## EXERCISE REQUIREMENTS
Repeat the data below with no changes.

-------- STORED DATA --------

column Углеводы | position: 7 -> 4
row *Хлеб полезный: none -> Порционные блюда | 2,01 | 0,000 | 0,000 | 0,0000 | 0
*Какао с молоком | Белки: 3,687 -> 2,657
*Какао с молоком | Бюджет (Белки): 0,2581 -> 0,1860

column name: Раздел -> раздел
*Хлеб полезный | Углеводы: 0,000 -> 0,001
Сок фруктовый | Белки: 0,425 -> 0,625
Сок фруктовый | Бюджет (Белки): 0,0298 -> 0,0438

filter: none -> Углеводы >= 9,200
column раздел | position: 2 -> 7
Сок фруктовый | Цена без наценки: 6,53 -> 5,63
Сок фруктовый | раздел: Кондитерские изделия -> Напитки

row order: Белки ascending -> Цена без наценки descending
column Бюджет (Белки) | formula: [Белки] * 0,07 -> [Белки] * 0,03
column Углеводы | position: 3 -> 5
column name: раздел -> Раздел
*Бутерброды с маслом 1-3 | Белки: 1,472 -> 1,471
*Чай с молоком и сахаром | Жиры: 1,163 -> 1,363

--------

## TASK ANSWER
column Углеводы | position: 7 -> 4
row *Хлеб полезный: none -> Порционные блюда | 2,01 | 0,000 | 0,000 | 0,0000 | 0
*Какао с молоком | Белки: 3,687 -> 2,657
*Какао с молоком | Бюджет (Белки): 0,2581 -> 0,1860

column name: Раздел -> раздел
*Хлеб полезный | Углеводы: 0,000 -> 0,001
Сок фруктовый | Белки: 0,425 -> 0,625
Сок фруктовый | Бюджет (Белки): 0,0298 -> 0,0438

filter: none -> Углеводы >= 9,200
column раздел | position: 2 -> 7
Сок фруктовый | Цена без наценки: 6,53 -> 5,63
Сок фруктовый | раздел: Кондитерские изделия -> Напитки

row order: Белки ascending -> Цена без наценки descending
column Бюджет (Белки) | formula: [Белки] * 0,07 -> [Белки] * 0,03
column Углеводы | position: 3 -> 5
column name: раздел -> Раздел
*Бутерброды с маслом 1-3 | Белки: 1,472 -> 1,471
*Чай с молоком и сахаром | Жиры: 1,163 -> 1,363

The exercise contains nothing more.